La garantie des sommes et créances mentionnées aux 1°, 2° et 5° inclut les cotisations et contributions sociales et salariales d’origine légale, ou d’origine conventionnelle imposée par la loi.
En l’espèce, la créance relative à la contrepartie de la clause de non concurrence est née à la date de la rupture du contrat de travail, soit le 9 octobre 2018. Il en résulte qu’à la date de l’ouverture de la procédure de redressement judiciaire, le 23 janvier 2019, la dite créance était immédiatement exigible et doit, en vertu des dispositions de l’article L 3253-8 sus-visées, être garantie par le CGEA sans limitation de durée. De ce chef, le jugement mérite confirmation.
Sur les autres demandes
Le liquidateur remettra à M. [T] un certificat de travail et une attestation rectifiés au regard des dispositions de la présente décision.

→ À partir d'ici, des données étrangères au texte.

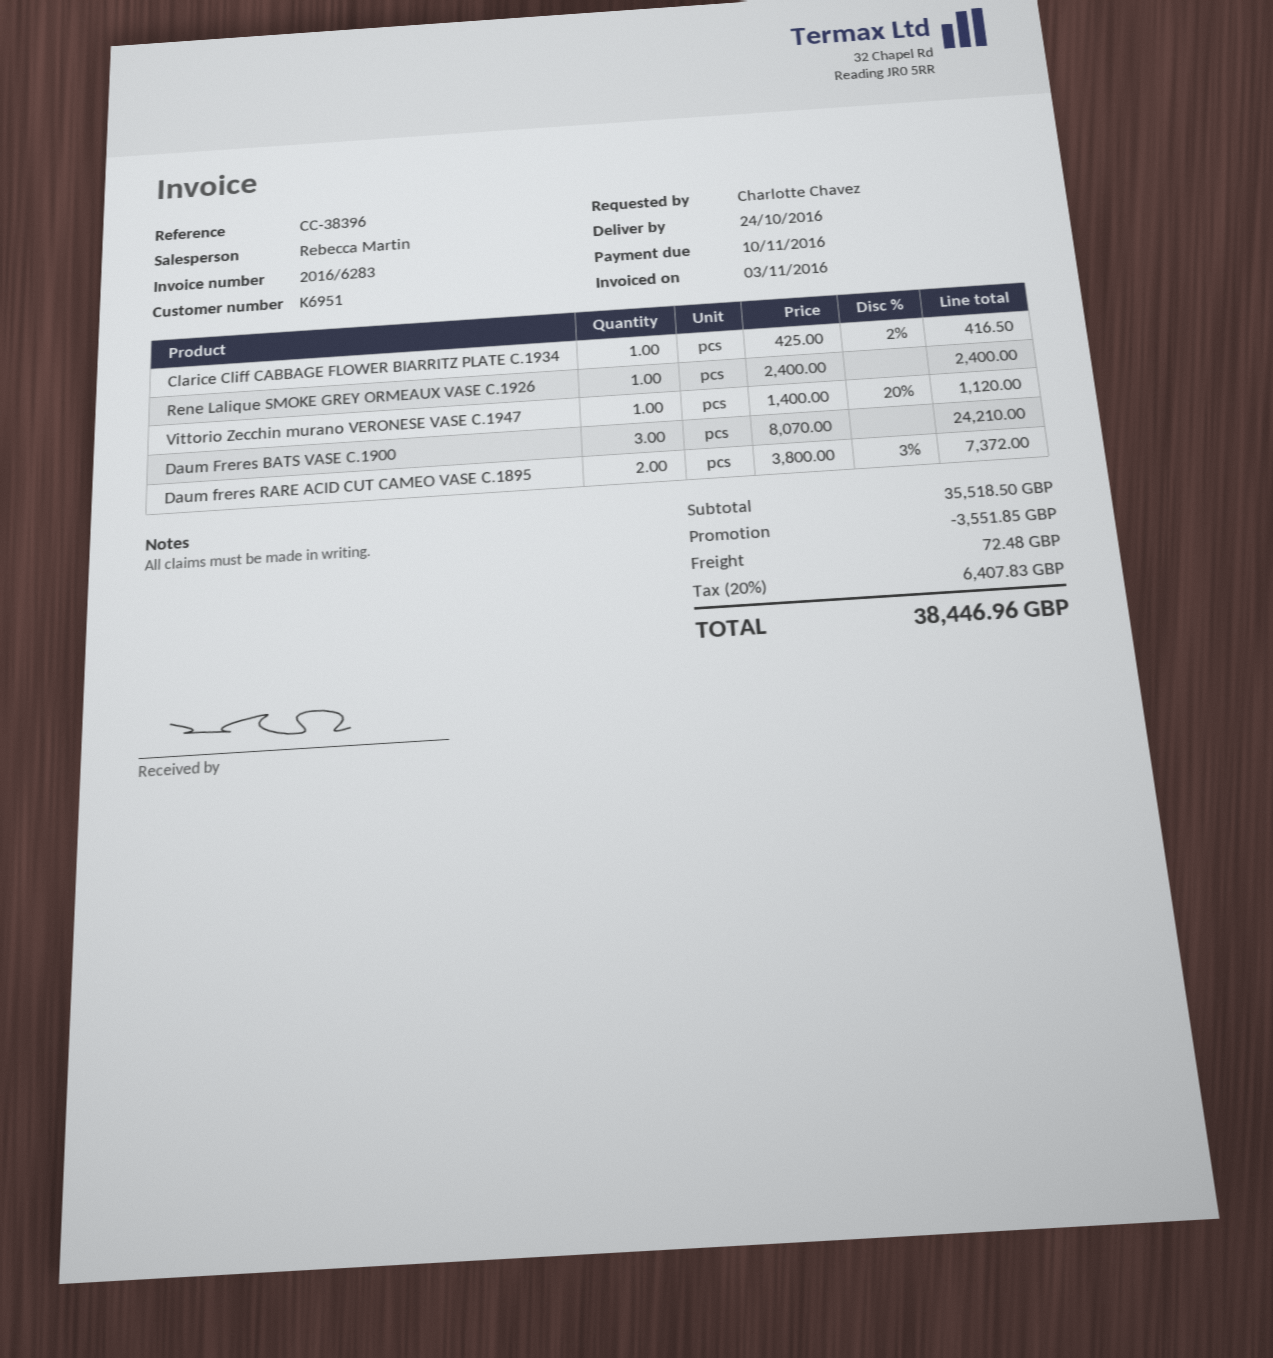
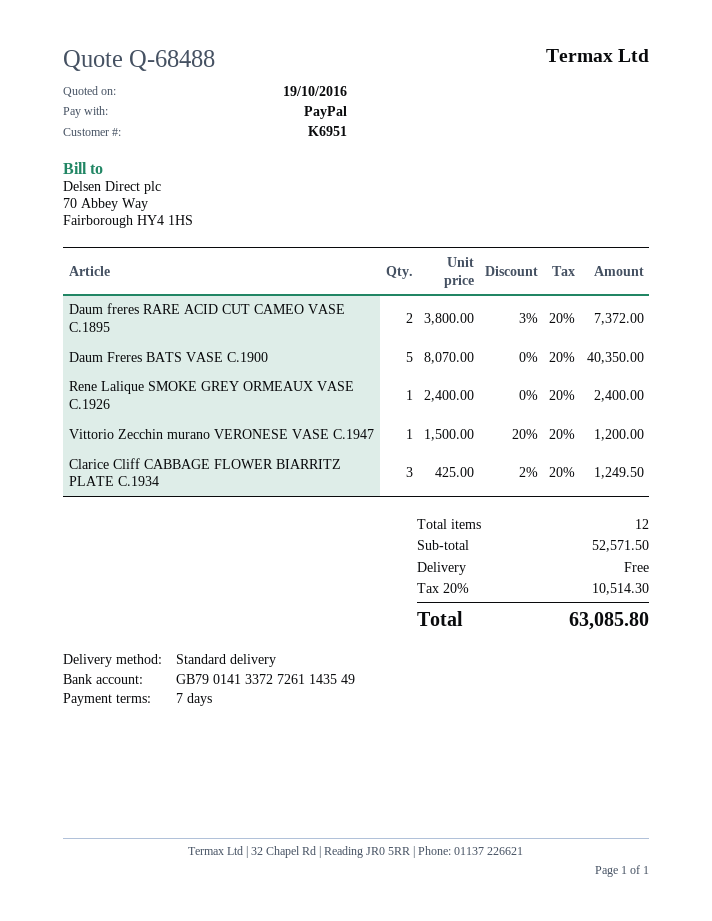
Clarice Cliff CABBAGE FLOWER BIARRITZ PLATE C.1934: 1 x 425.00 - 2% = 416.50 -> 3 x 425.00 - 2% = 1249.50
Vittorio Zecchin murano VERONESE VASE C.1947: 1 x 1400.00 - 20% = 1120.00 -> 1 x 1500.00 - 20% = 1200.00
Daum Freres BATS VASE C.1900: 3 x 8070.00 = 24210.00 -> 5 x 8070.00 = 40350.00
subtotal: 35518.50 -> 52571.50
discount: 3551.85 -> none
shipping: 72.48 -> 0.00
tax: 20% = 6407.83 -> 20% = 10514.30
total: 38446.96 -> 63085.80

Les intérêts au taux légal courront à compter de la présente décision et seront capitalisés conformément aux dispositions de l’article 1343-2 du code civil.
L’équité ne commande pas de faire droit aux demandes d’indemnité sur le fondement de l’article 700 du code de procédure civile en cause d’appel.

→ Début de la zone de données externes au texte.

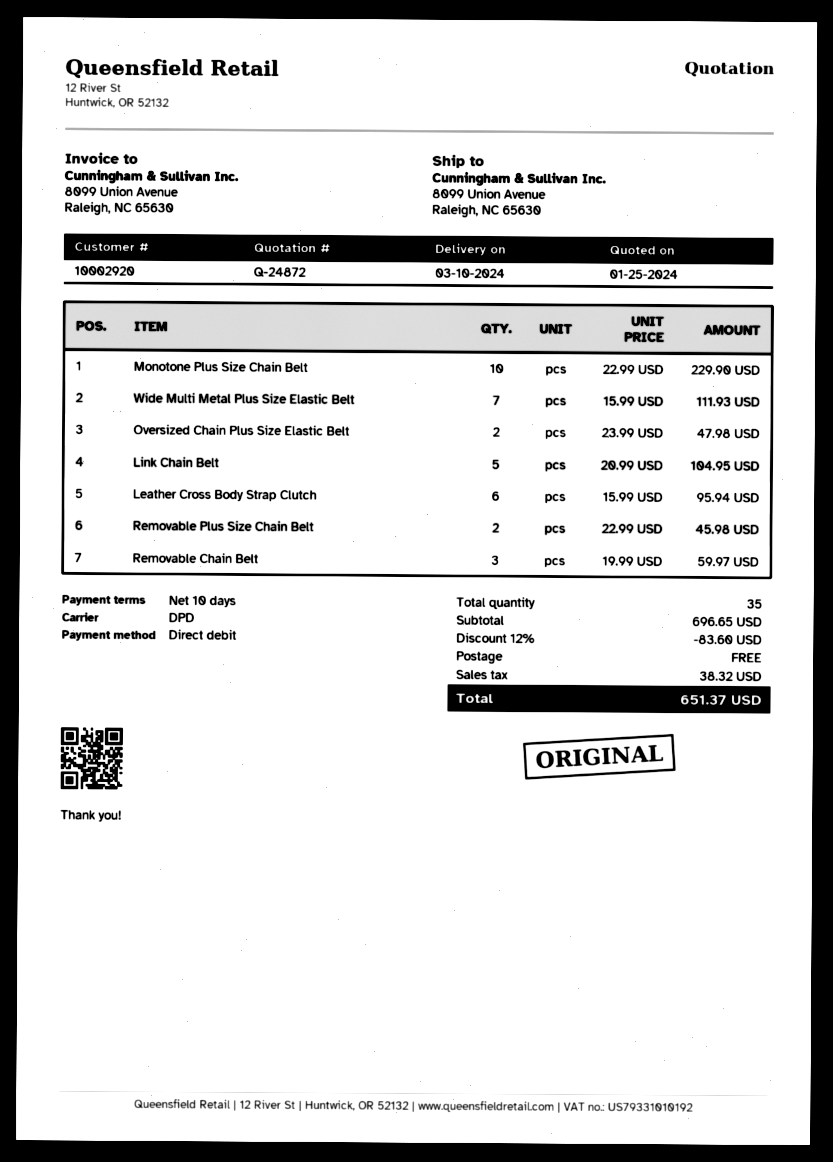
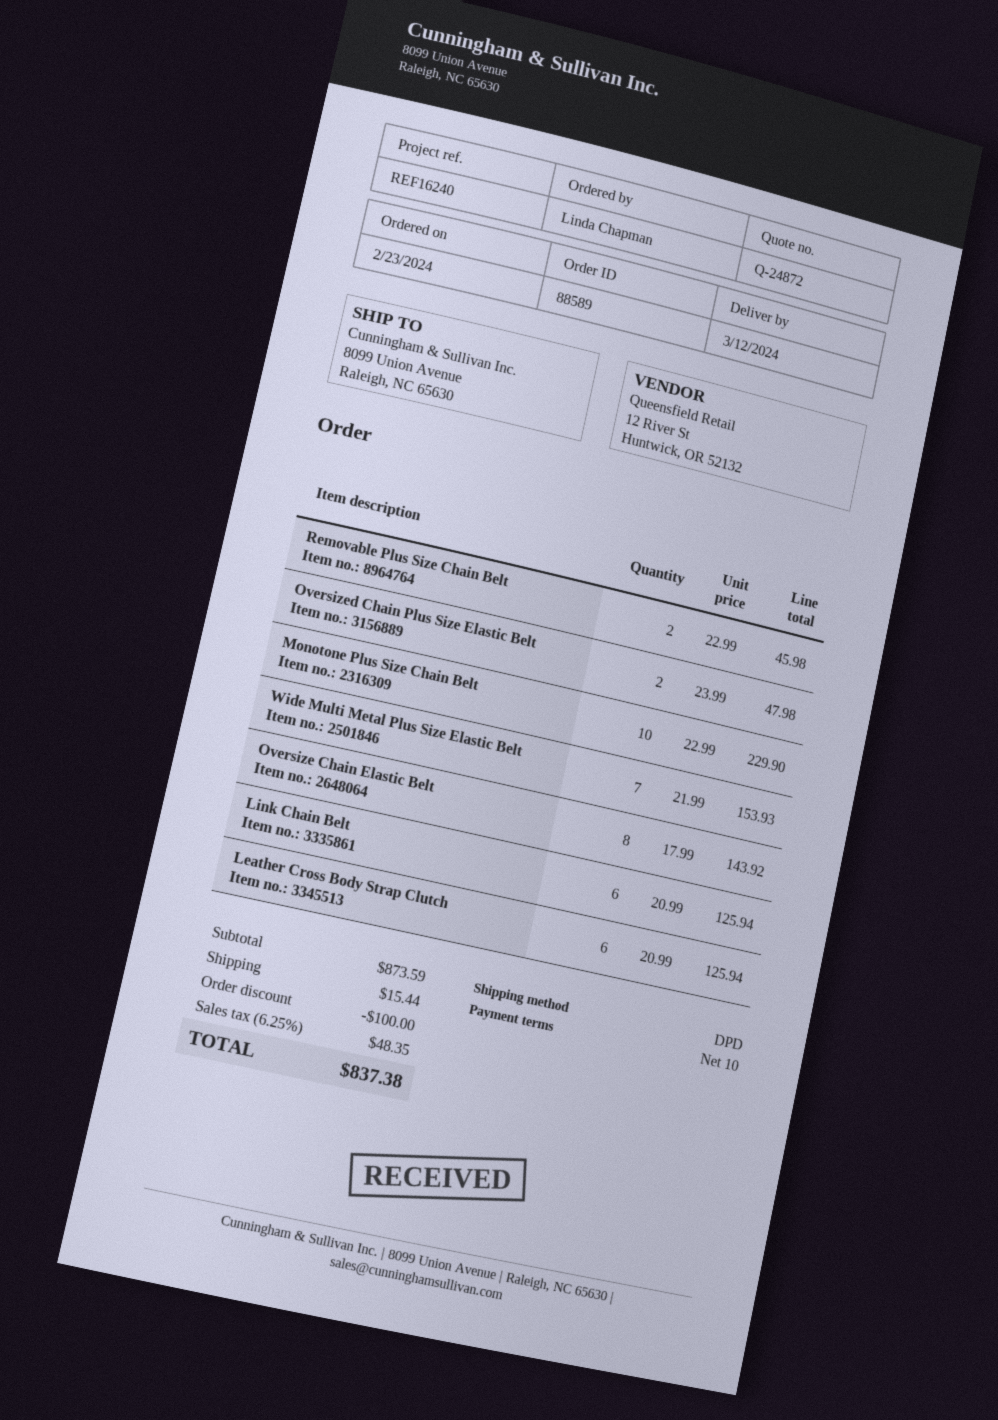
delivery date: 2024-03-10 -> 2024-03-12
Wide Multi Metal Plus Size Elastic Belt: 7 x 15.99 = 111.93 -> 7 x 21.99 = 153.93
Link Chain Belt: 5 x 20.99 = 104.95 -> 6 x 20.99 = 125.94
Leather Cross Body Strap Clutch: 6 x 15.99 = 95.94 -> 6 x 20.99 = 125.94
Removable Chain Belt: 3 x 19.99 = 59.97 -> none
Oversize Chain Elastic Belt: none -> 8 x 17.99 = 143.92
subtotal: 696.65 -> 873.59
discount: 83.60 -> 100.00
shipping: 0.00 -> 15.44
tax: 38.32 -> 48.35
total: 651.37 -> 837.38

Les dépens seront supportés par la liquidation judiciaire.
Le présent arrêt sera déclaré opposable au CGEA de [Localité 3] dans la limite légale de sa garantie.
Par ces motifs,
Confirme le jugement en ce qu’il a rejeté la demande au titre du harcèlement moral et débouté le CGEA de sa demande de limitation de sa garantie au titre de la contrepartie financière due au titre de la clause de non concurrence,
l’infirme pour le surplus dans la limite de l’appel,
statuant à nouveau,
dit que le licenciement pour faute grave de M. [T] n’est pas justifié,
fixe les créance de M. [T] au passif de la liquidation judiciaire de la société Sokool aux sommes suivantes :
— 52.441,08 euros à titre d’indemnité compensatrice de préavis et les congés payés afférents
— 133.222,19 euros à titre d’indemnité conventionnelle de licenciement
— 90.000 euros à titre d’indemnité pour perte injustifiée de son emploi
ordonne à la société [F] [Z] es qualité de liquidateur de remettre à M. [T] un certificat de travail et une attestation Pôle Emploi rectifiés conformément aux dispositions de la présente décision,
dit que les intérêts au taux légal des sommes allouées courent à compter du prononcé de la présente décision et seront capitalisés conformément aux dispositions de l’article 1343-2 du code civil,
rejette les demandes d’indemnité sur le fondement de l’article 700 du code de procédure civile,
dit que les dépens seront supportés par la liquidation judiciaire,
déclare le présent arrêt opposable au CGEA de [Localité 3] dans la limite légale de sa garantie.
Signé par Eric Veyssière, président et par Sylvaine Déchamps, greffière à laquelle la minute de la décision a été remise par le magistrat signataire.